Queda aún mucho camino por recorrer, pero se han realizado notables avances entre imanes tanto en Europa como en el mundo islámico. Desenmascarar a estos terroristas, que además son farsantes teológicos, es una necesidad imperiosa para ganar esta feroz lucha contra el terror yihadista. Al Qaeda, como ya hiciera en 1989, considera que, además de Afganistán, hay muchos otros frentes, tanto en el mundo islámico como a lo largo y ancho del planeta, que deben seguir abiertos de forma simultánea, con sus ataques crueles y sádicos en su implacable lucha por el poder total. A la crueldad y barbarie del terrorismo yihadista se une su profunda ignorancia, todo teñido de unos increíbles delirios de grandeza, de un egocentrismo megalomaniaco, que ha acompañado a todos los monstruos de la Historia de la Humanidad.

Estos síntomas que, en apariencia, pintan una organización desconectada de la realidad, instalada en la demencia y con apoyos menguantes, incluso entre sectores islamistas radicales, ni pueden ni deben hacernos creer que la victoria sobre este tipo de terrorismo, y sobre los fanáticos que lo inspiran, esté cerca. Desde Occidente nos obsesionamos muchas veces con las siglas, con las redes concretas, con las organizaciones específicas o con los nombres propios de ciertos dirigentes terroristas. Ésta es la batalla a corto y medio plazo, pero hay una mucho más importante para la victoria final sobre estas fuerzas del mal, conocer a nuestro enemigo, estudiarlo y buscar todos sus puntos débiles. Por ello, es de vital importancia no confundir a estas alimañas con el verdadero Islam, que es exactamente lo que ellos buscan para con ello ser más eficaces en el reclutamiento de nuevos adeptos.

Éste es, sin duda, uno de los mayores errores que tanto el mundo islámico como Occidente pueden cometer. Debemos subrayar sus incoherencias e inconsistencias, su ignorancia y su manipulación repugnante de la religión que profesan casi 1.500 millones de personas. Es evidente que tanto musulmanes moderados como occidentales somos sus víctimas y sus objetivos. En consecuencia, debemos actuar unidos en la batalla contra este enemigo común. El respeto al Islam moderado es esencial para la victoria sobre el fanatismo yihadista. Por ello, responsables políticos y opinadores deberían ser especialmente cuidadosos al analizar estas cuestiones tan extraordinariamente delicadas.

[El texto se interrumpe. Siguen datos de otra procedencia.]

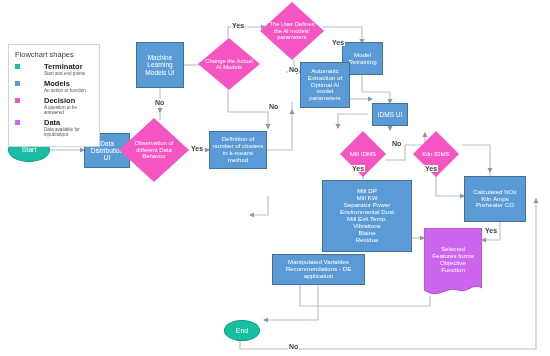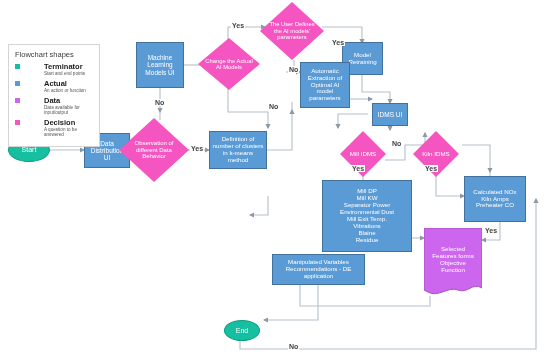"Actual" div.legend-name { text: Actual -> Models }
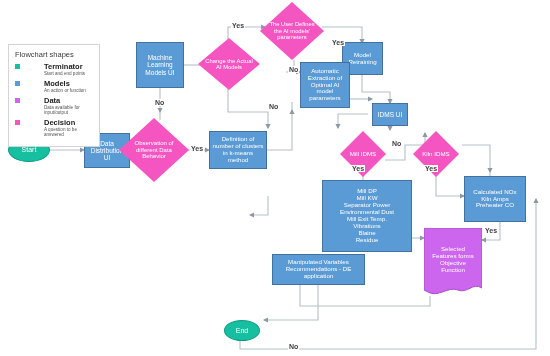"Data" div.legend-row { order: before "Decision" -> after "Decision" }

No estoy hablando de autocensura, y mucho menos de callar ante el fanatismo, sino de denunciarlo sin ambages y de exigir a los moderados de una y otra parte que tengan el coraje necesario para dar un paso al frente en contra del terror y del fanatismo. Muchos dirán que ésta no es su batalla, que por qué no lo hacen los poderes públicos, que por qué los gobiernos no se ocupan de garantizar la seguridad de sus ciudadanos. Otros dicen que si no nos movemos no nos pasará nada. Todas estas apreciaciones pueden tener su justificación, y hasta su lógica. Sin embargo, la última es claramente el síntoma de sociedades enfermas. Sólo a través de la unión de los moderados de todo el mundo, sólo a través de nuestra acción concertada, será posible la derrota de esta plaga.

Gustavo de Arístegui es diplomático y diputado del Partido Popular por Zamora.